From the start of the Soderbergh film, Lee wants to give Scott a good time. The rare star who simply and vigorously adores his celebrity, he serves as tour guide around his kitsch museum of a Vegas mansion, noting, “I personally support the Australian rhinestone business.” Soon, Scott is sporting a bejeweled monokini and making out with Lee in a hot tub. They have good times and great sex; the younger man is dazzled and flattered, the older man in love, telling Scott, “I want to be your father, brother, lover and best friend.” Not husband. Marriage equality could have answered Lee’s prayer, but his wish was at least 35 years premature. (Gay marriage is still not allowed in Nevada.)

Lee also wants Scott to be a younger Liberace, engaging the plastic surgeon Dr. Jack Startz (a wonderfully sleazy, impossibly juvenile-looking Rob Lowe), to perform the surgery.
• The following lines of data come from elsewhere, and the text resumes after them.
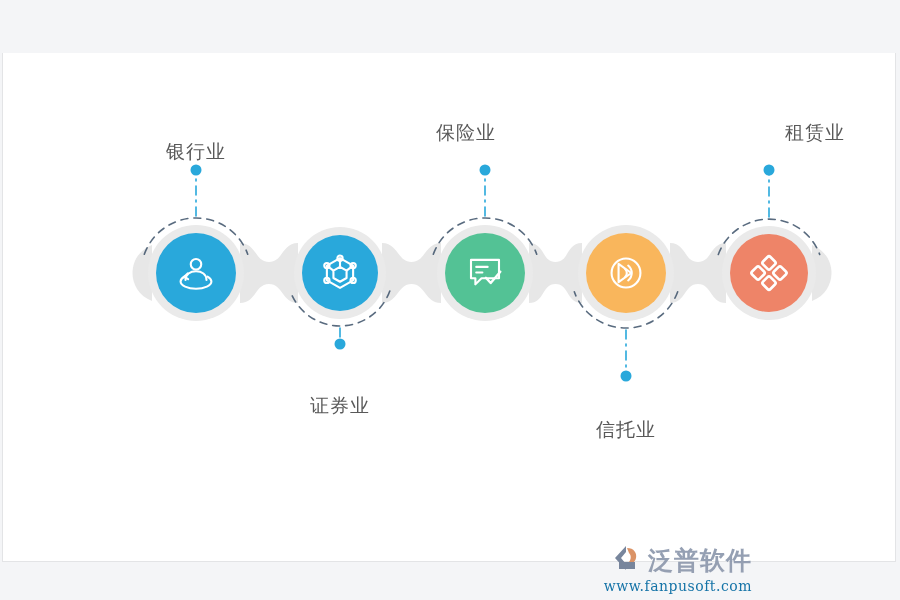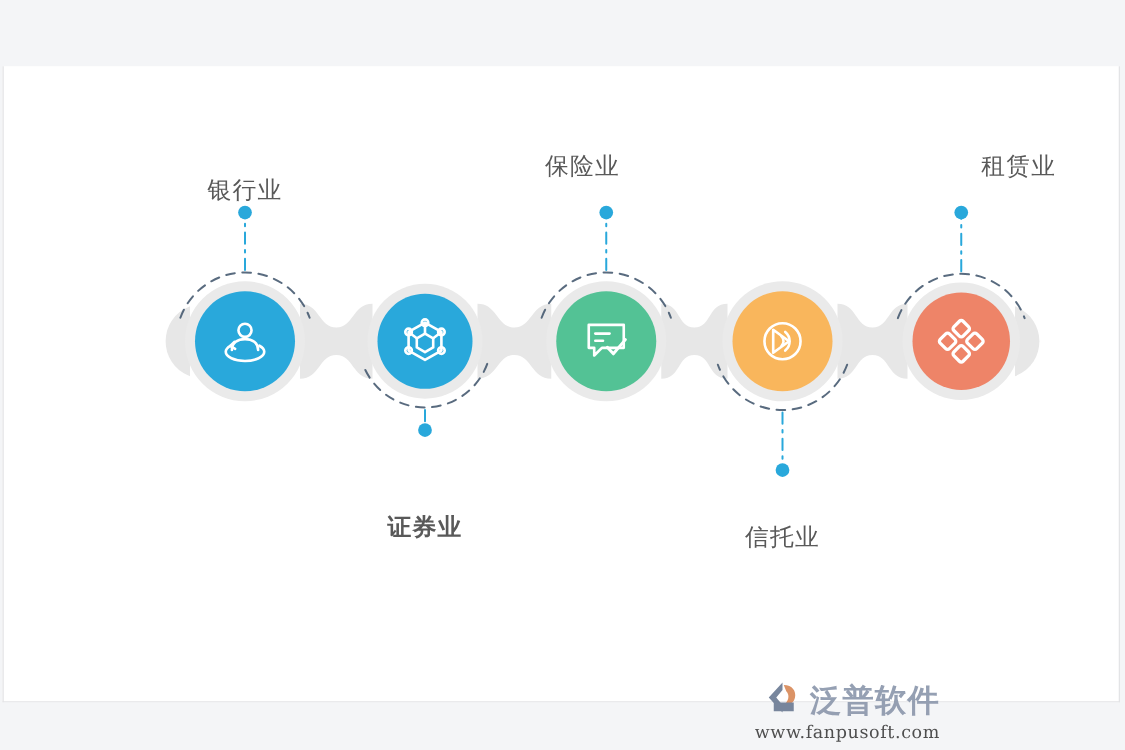--- a/index.html
+++ b/index.html
@@ -170,7 +170,7 @@
 
   <div id="labels">
       <div class="label" style="left: 196px; top: 139px;">银行业</div>
-      <div class="label" style="left: 340px; top: 409px; font-weight: bold;">证券业</div>
+      <div class="label" style="left: 340px; top: 393px;">证券业</div>
       <div class="label" style="left: 466px; top: 120px;">保险业</div>
       <div class="label" style="left: 626px; top: 397px; margin-top: 20px;">信托业</div>
       <div class="label" style="left: 815px; top: 120px;">租赁业</div>

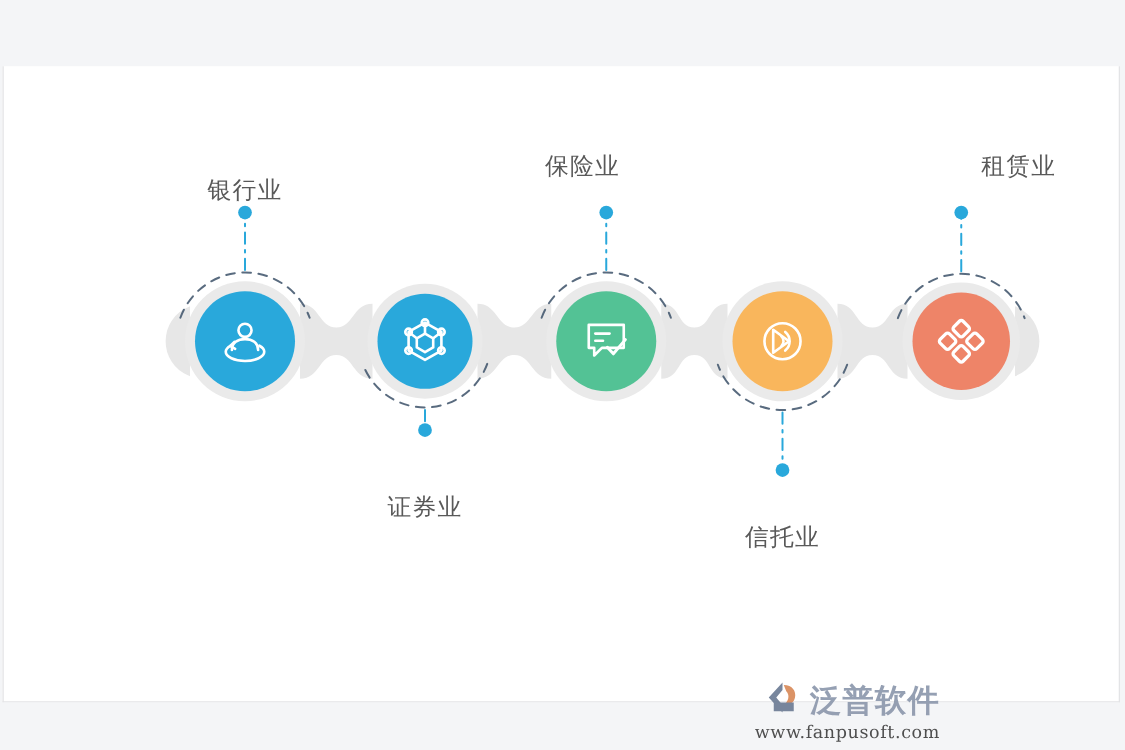--- a/index.html
+++ b/index.html
@@ -68,7 +68,7 @@
   }
   .wm-url{
     font-family:"DejaVu Serif","Liberation Serif",serif;
-    font-size:14px;color:#404040;letter-spacing:.5px;margin-top:1px;
+    font-size:14px;color:#0369a1;letter-spacing:.5px;margin-top:1px;
   }
 </style>
 </head>

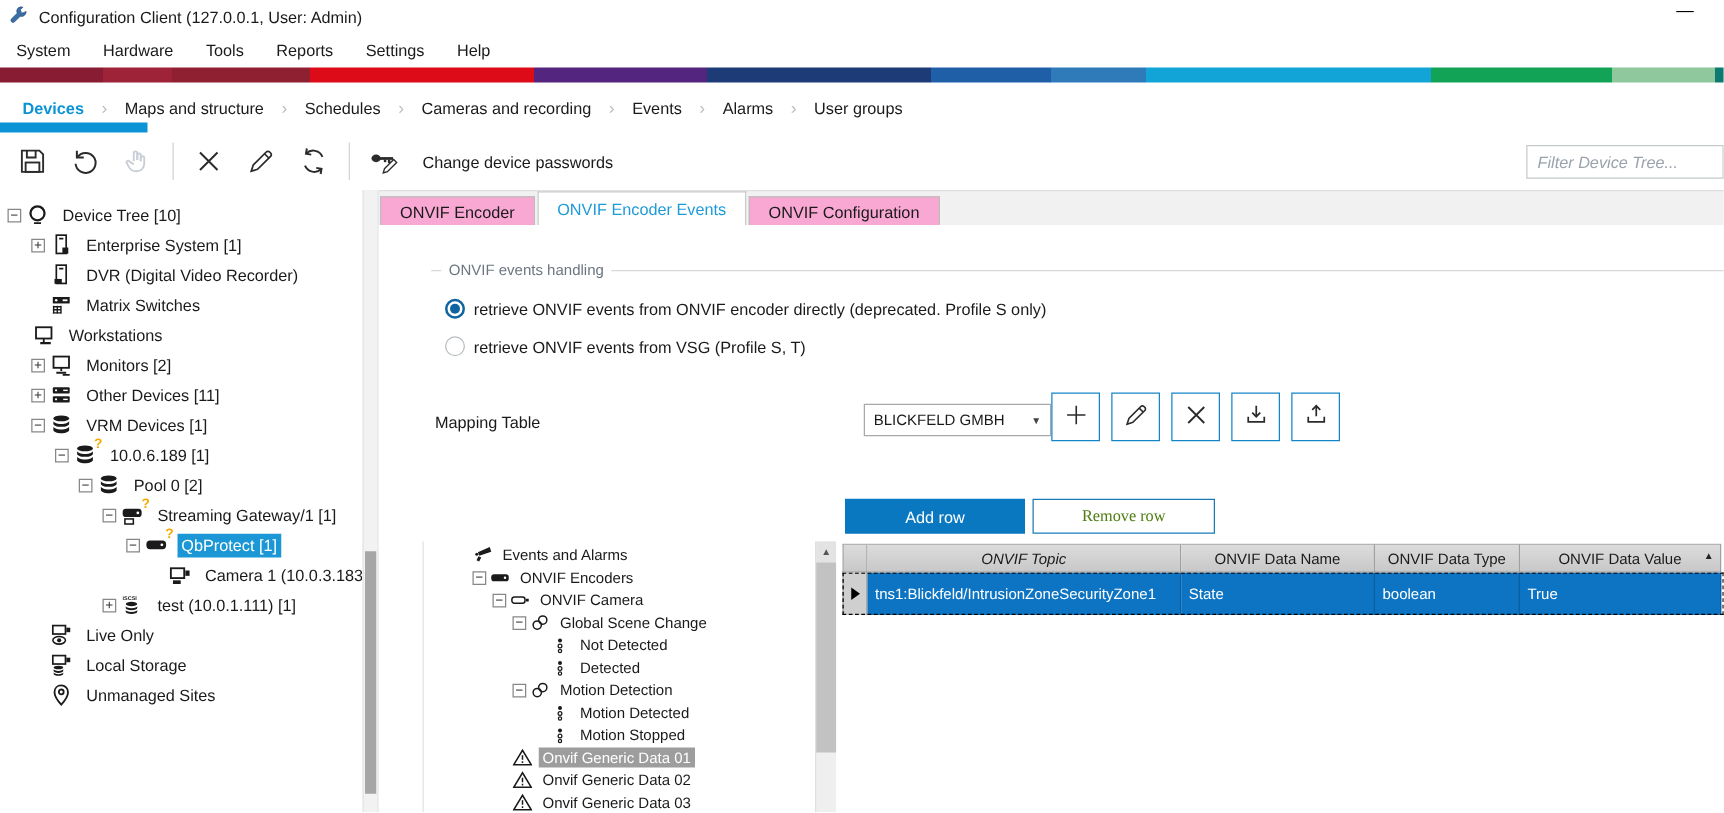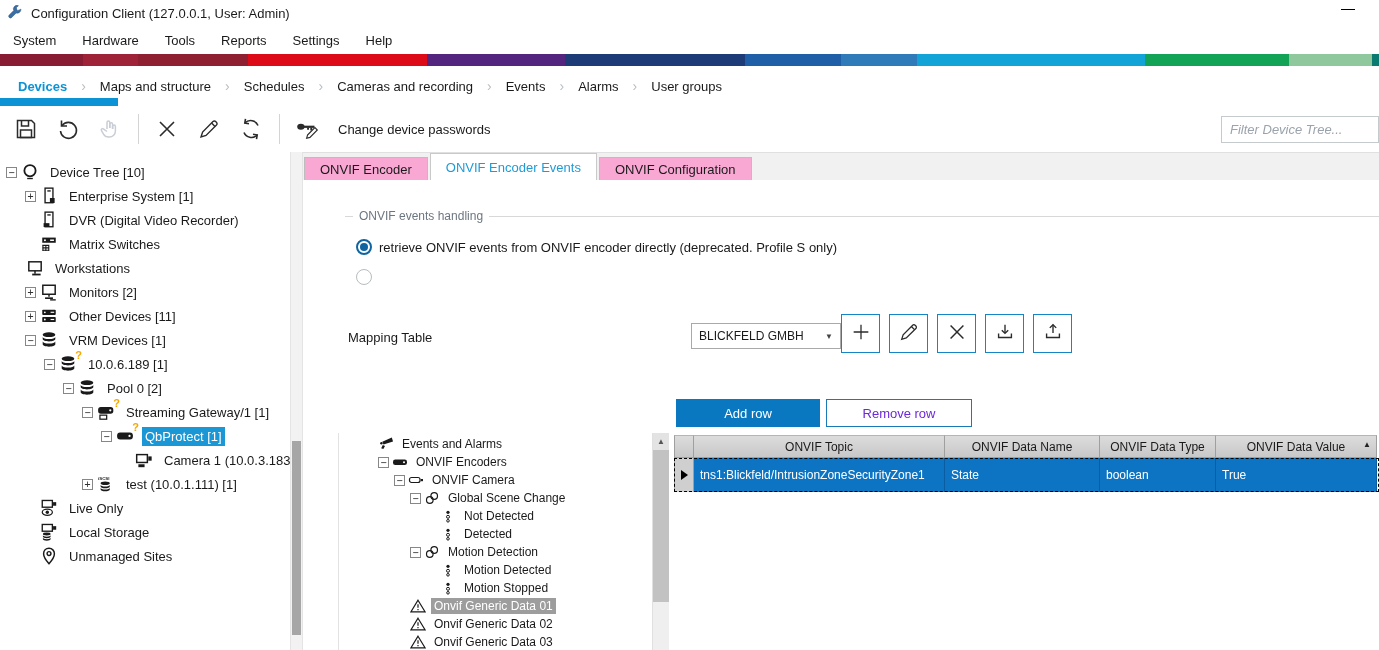--- a/index.html
+++ b/index.html
@@ -403,6 +403,7 @@
           </div>
           <div class="radio-row" style="top: 87px;">
             <span class="radio off"></span>
+            <span class="rlabel">retrieve ONVIF events from VSG (Profile S, T)</span>
           </div>
         </div>
       <span class="map-label">Mapping Table</span>

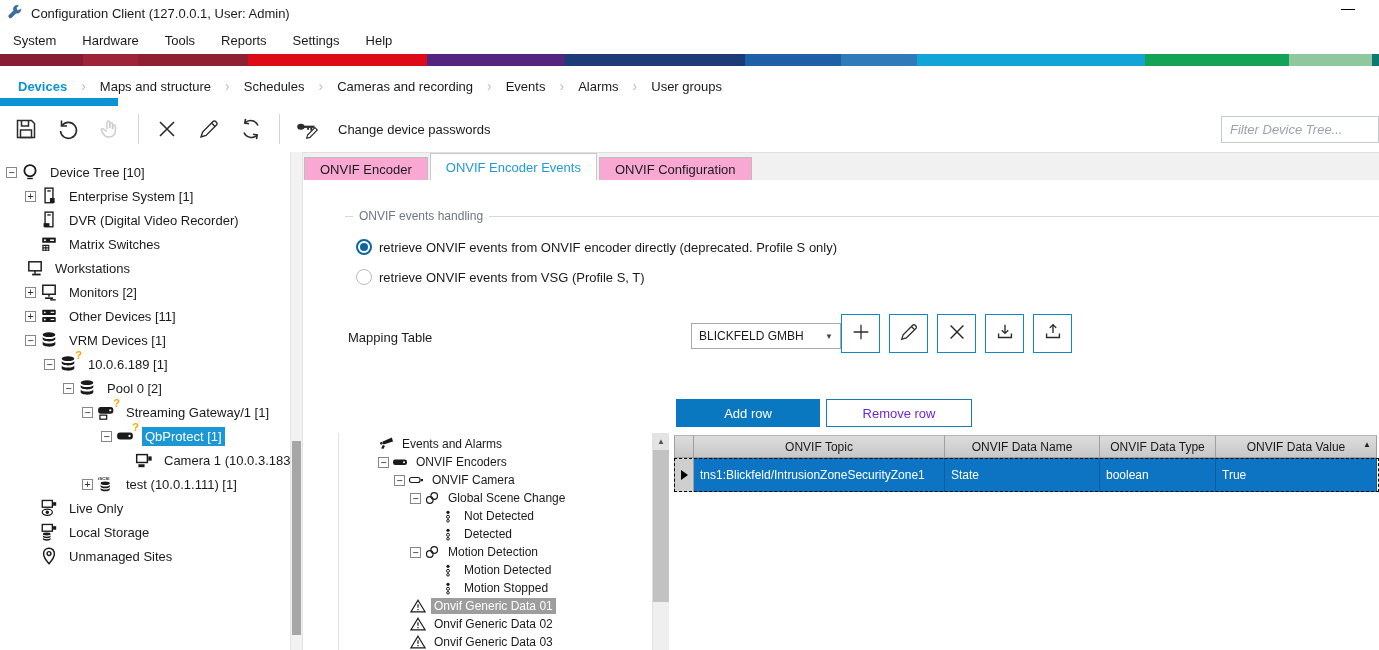--- a/index.html
+++ b/index.html
@@ -59,7 +59,7 @@
   .mbtn{width:39px;height:39px;background:#fff;border:1px solid #1486c8;display:flex;align-items:center;justify-content:center;}
   .mbtn svg{width:22px;height:22px;}
   .addrow{position:absolute;left:373px;top:219px;width:144px;height:28px;background:#0a78c0;color:#fff;border:none;font-size:13px;font-family:"Liberation Sans",sans-serif;}
-  .removerow{position:absolute;left:523px;top:219px;width:146px;height:28px;background:#fff;color:#6d28d9;border:1px solid #1a7ab8;font-size:13px;font-family:Liberation Sans, sans-serif;}
+  .removerow{position:absolute;left:523px;top:219px;width:146px;height:28px;background:#fff;color:#4d7c0f;border:1px solid #1a7ab8;font-size:13px;font-family:Liberation Serif, serif;}
   .events-tree{position:absolute;left:73px;top:253px;width:293px;bottom:0;overflow:hidden;}
   .et-rows{position:absolute;left:0;top:2px;right:17px;overflow:hidden;}
   .et-row{height:18px;display:flex;align-items:center;font-size:12px;white-space:nowrap;}

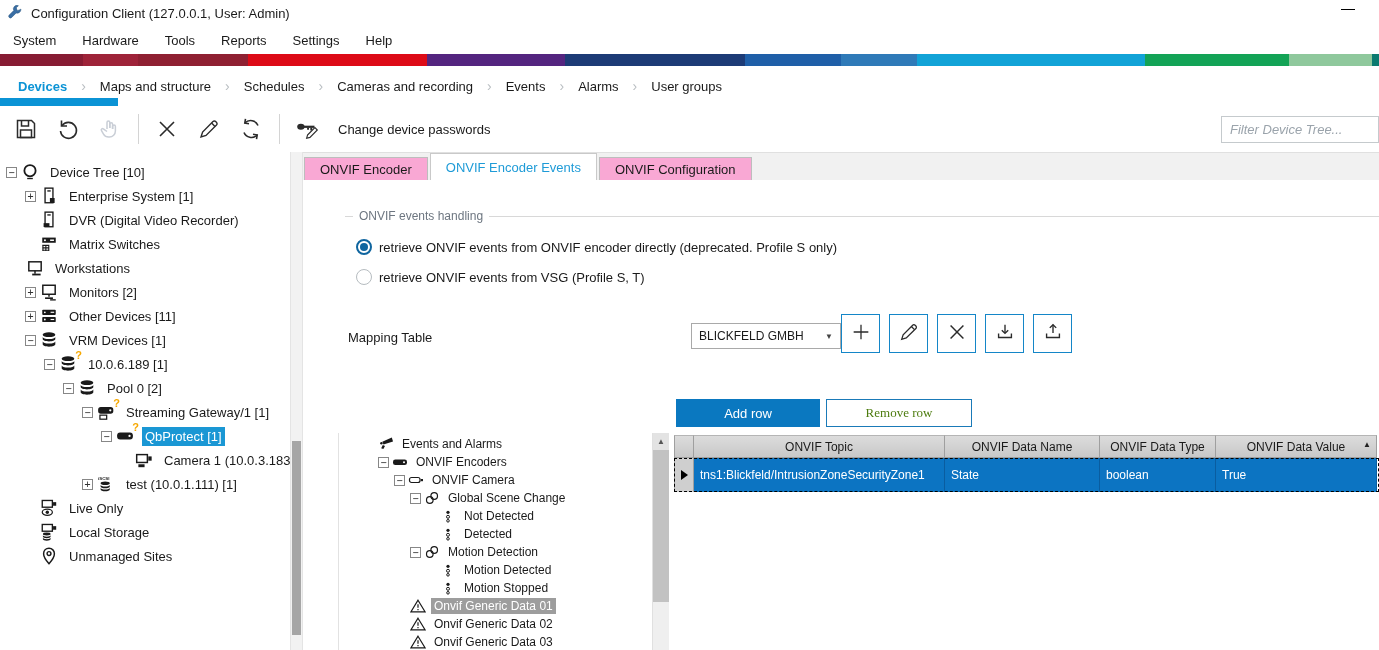--- a/index.html
+++ b/index.html
@@ -577,7 +577,7 @@
       <div class="grid" id="mapping-grid">
           <div class="grid-header">
             <div class="gh selcol" style="width: 20px;"></div>
-            <div class="gh" style="width: 251px;">
+            <div class="gh" style="width: 251px; font-style: italic;">
               <span>ONVIF Topic</span>
             </div>
             <div class="gh" style="width: 155px;">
When Scott protests that he’s already young, a colleague warns him that, “In gay years, you’re Judy [Garland] in her Sid Luft obese period.” So he agrees. (Viewers should be prepared for explicit shots of face slashing.) Dr. Jack also prescribes medication, for Scott’s bedroom performance skills, that addict him to the showbiz biopic cliché of pill-popping and other drug abuse. And Lee sinks deeper into his dream of making love to a prettier version of himself, in fulfillment of Erich Fromm’s definition of marriage as “egotism à deux.”

(READ: Corliss on Liberace in a 1986 TIME story)

The movie might have been a cruel Francis Bacon-style portrait of a predatory male in his late years, but Soderbergh and LaGravenese see Behind the Candelabra more as a Disney World trip into ravishing exotica. If this is parody, it’s also consistently sweet-natured and open to poignance. Both stars are invested fully in characters whose geniality and need for each other they make viewers believe in. Though, at 42, Damon is more than twice the age Scott Thorson was at this time, he lives inside Scott’s innocence, or naïveté, and his eventual sense of imprisonment in the palatial Tiki Room of Lee’s desires.

The rampantly heterosexual Douglas might seem a stretch as Liberace, but from that first moment on the Vegas stage he nails the character, which quickly transcends mimicry for sympathetic evocation. Douglas reveals Lee as a prisoner too: of the American heartland values he could flout but not ignore, and of the fame that restricted the circle of friends who were available to become lovers. In the 1991 documentary Truth or Dare, Madonna noted the irony that her best friends were also her salaried employees; if they confronted her, as a close friend might, she always had the option of canceling their checks. As Scott’s employer-lover, Liberace held the power — until his underling, when pushed to the max, took him to the court of public ridicule.

 (READ: Corliss’s review of the Madonna doc Truth or Dare)

Soderbergh, who won Cannes’ Palme d’Or with his first feature, sex, lies, and videotape, 24 years ago, may be kidding when he says he’s out of movies. But if he keeps his word, he has capped a fertile film career with a high-quality sendoff. Looking Music Hall-size glamorous on the big screen, Behind the Candelabra is a TV movie only in its sage, nuanced and closeup concentration on the emotional tensions that bind two people, then break them apart. It happens that, this time, one of the two is a spectacular showman who could never stop performing. As Liberace exclaims from the stage, and from beyond the grave, “Too much of a good thing is — wonderful!”